All of lore.kernel.org
 help / color / mirror / Atom feed
* [PATCH v2 net-next 0/3] gro: micro-optimize dev_gro_receive()
@ 2021-03-13 20:29 Alexander Lobakin
  2021-03-13 20:30 ` [PATCH v2 net-next 1/3] gro: simplify gro_list_prepare() Alexander Lobakin
                   ` (3 more replies)
  0 siblings, 4 replies; 5+ messages in thread
From: Alexander Lobakin @ 2021-03-13 20:29 UTC (permalink / raw)
  To: David S. Miller, Jakub Kicinski
  Cc: Alexei Starovoitov, Daniel Borkmann, Andrii Nakryiko,
	Alexander Lobakin, Eric Dumazet, Wei Wang, Cong Wang, Taehee Yoo,
	netdev, linux-kernel

This random series addresses some of suboptimal constructions used
in the main GRO entry point.
The main body is gro_list_prepare() simplification and pointer usage
optimization in dev_gro_receive() itself. Being mostly cosmetic, it
gives like +10 Mbps on my setup to both TCP and UDP (both single- and
multi-flow).

Since v1 [0]:
 - drop the replacement of bucket index calculation with
   reciprocal_scale() since it makes absolutely no sense (Eric);
 - improve stack usage in dev_gro_receive() (Eric);
 - reverse the order of patches to avoid changes superseding.

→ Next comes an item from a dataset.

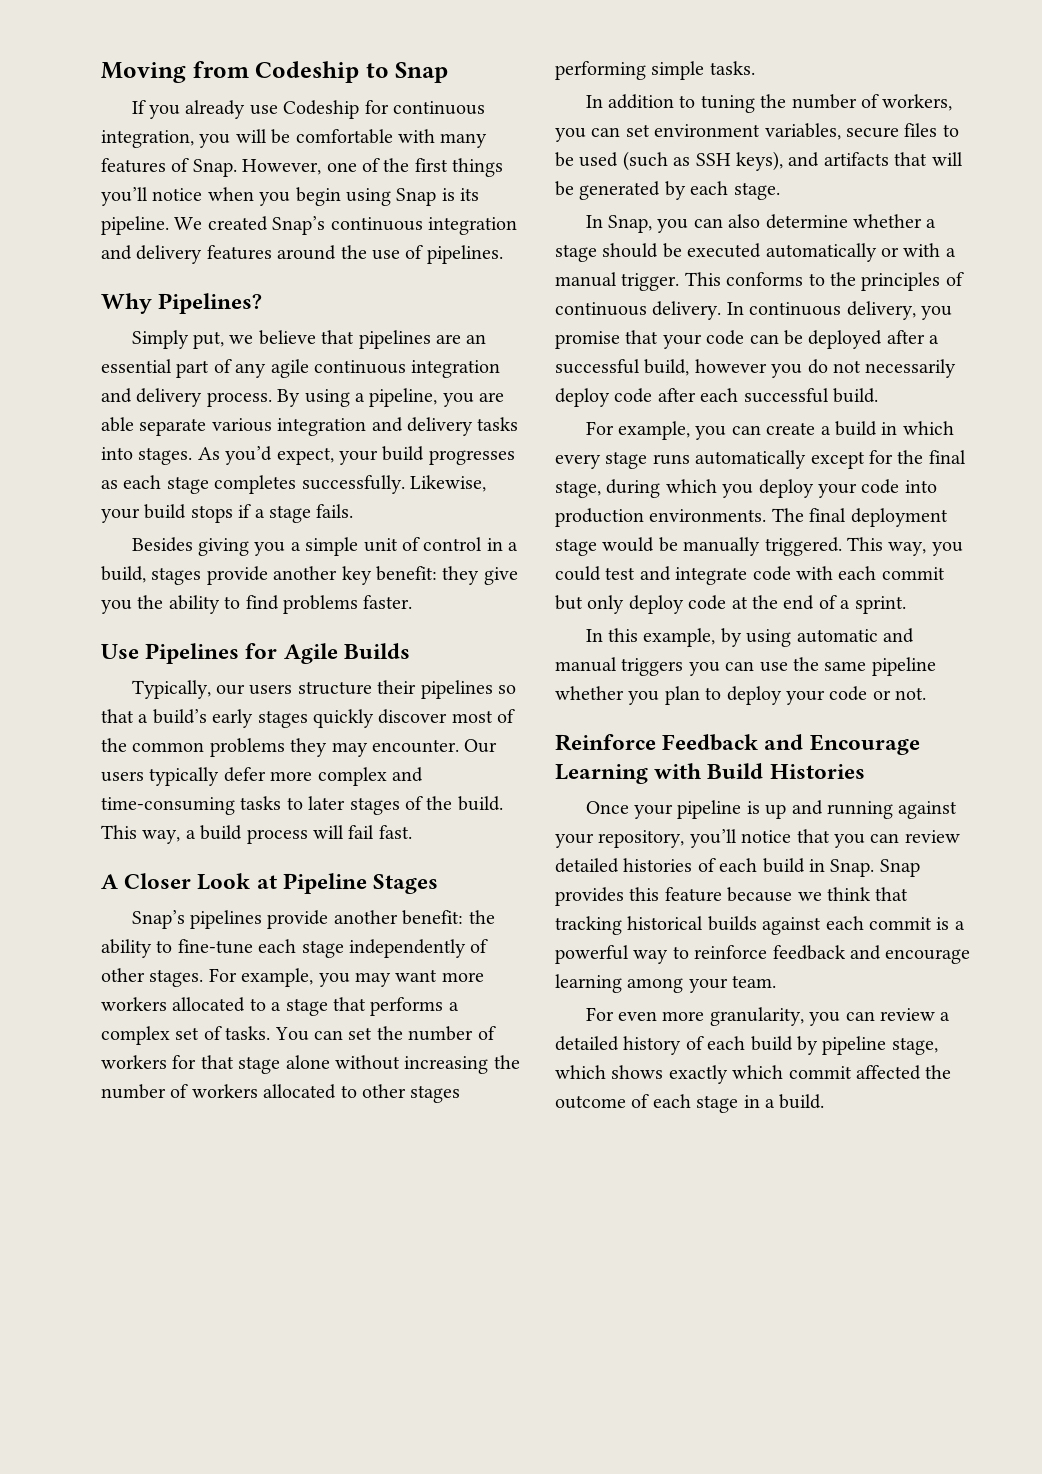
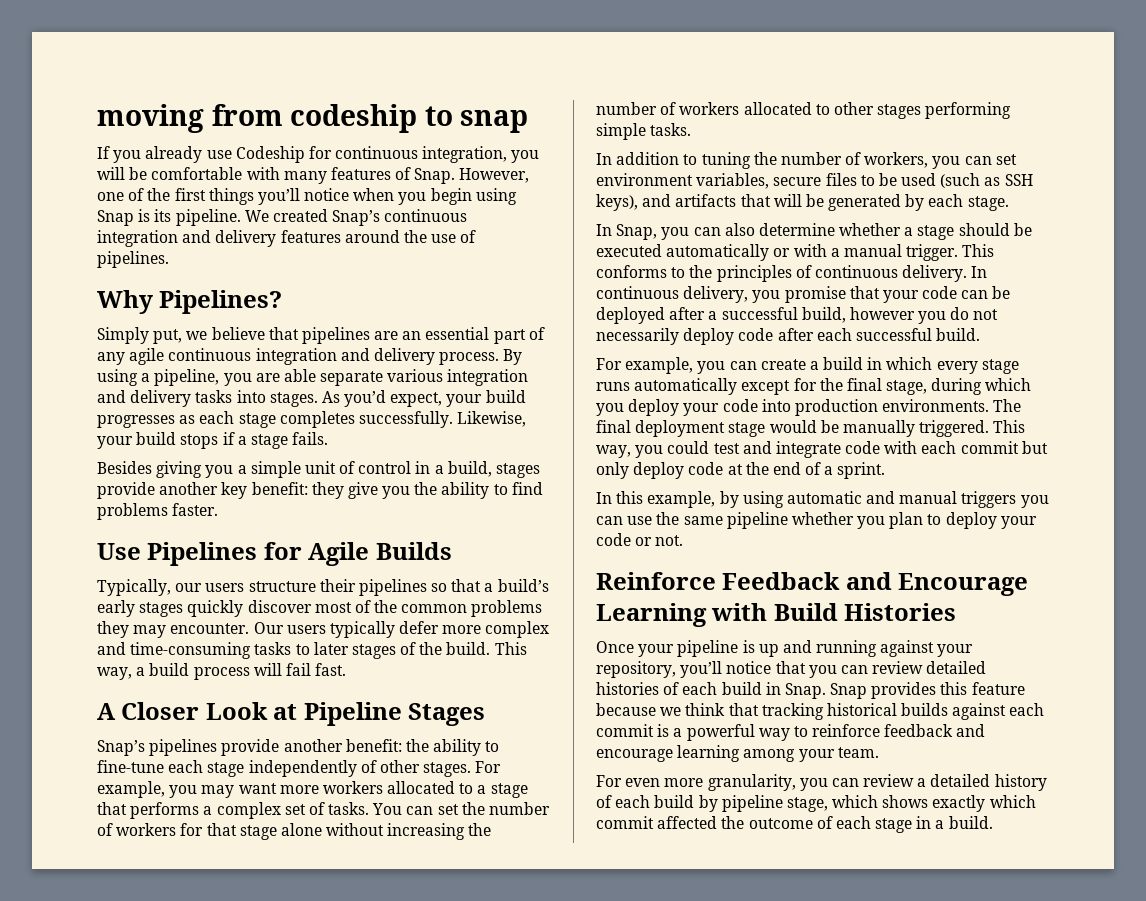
[101,61,449,83] Moving from Codeship to Snap -> [97,104,529,133] moving from codeship to snap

[0] https://lore.kernel.org/netdev/20210312162127.239795-1-alobakin@pm.me

Alexander Lobakin (3):
  gro: simplify gro_list_prepare()
  gro: consistentify napi->gro_hash[x] access in dev_gro_receive()
  gro: give 'hash' variable in dev_gro_receive() a less confusing name

 net/core/dev.c | 40 ++++++++++++++++++----------------------
 1 file changed, 18 insertions(+), 22 deletions(-)

--
2.30.2



^ permalink raw reply	[flat|nested] 5+ messages in thread

* [PATCH v2 net-next 1/3] gro: simplify gro_list_prepare()
  2021-03-13 20:29 [PATCH v2 net-next 0/3] gro: micro-optimize dev_gro_receive() Alexander Lobakin
@ 2021-03-13 20:30 ` Alexander Lobakin
  2021-03-13 20:30 ` [PATCH v2 net-next 2/3] gro: consistentify napi->gro_hash[x] access in dev_gro_receive() Alexander Lobakin
                   ` (2 subsequent siblings)
  3 siblings, 0 replies; 5+ messages in thread
From: Alexander Lobakin @ 2021-03-13 20:30 UTC (permalink / raw)
  To: David S. Miller, Jakub Kicinski
  Cc: Alexei Starovoitov, Daniel Borkmann, Andrii Nakryiko,
	Alexander Lobakin, Eric Dumazet, Wei Wang, Cong Wang, Taehee Yoo,
	netdev, linux-kernel

gro_list_prepare() always returns &napi->gro_hash[bucket].list,
without any variations. Moreover, it uses 'napi' argument only to
have access to this list, and calculates the bucket index for the
second time (firstly it happens at the beginning of
dev_gro_receive()) to do that.
Given that dev_gro_receive() already has an index to the needed
list, just pass it as the first argument to eliminate redundant
calculations, and make gro_list_prepare() return void.
Also, both arguments of gro_list_prepare() can be constified since
this function can only modify the skbs from the bucket list.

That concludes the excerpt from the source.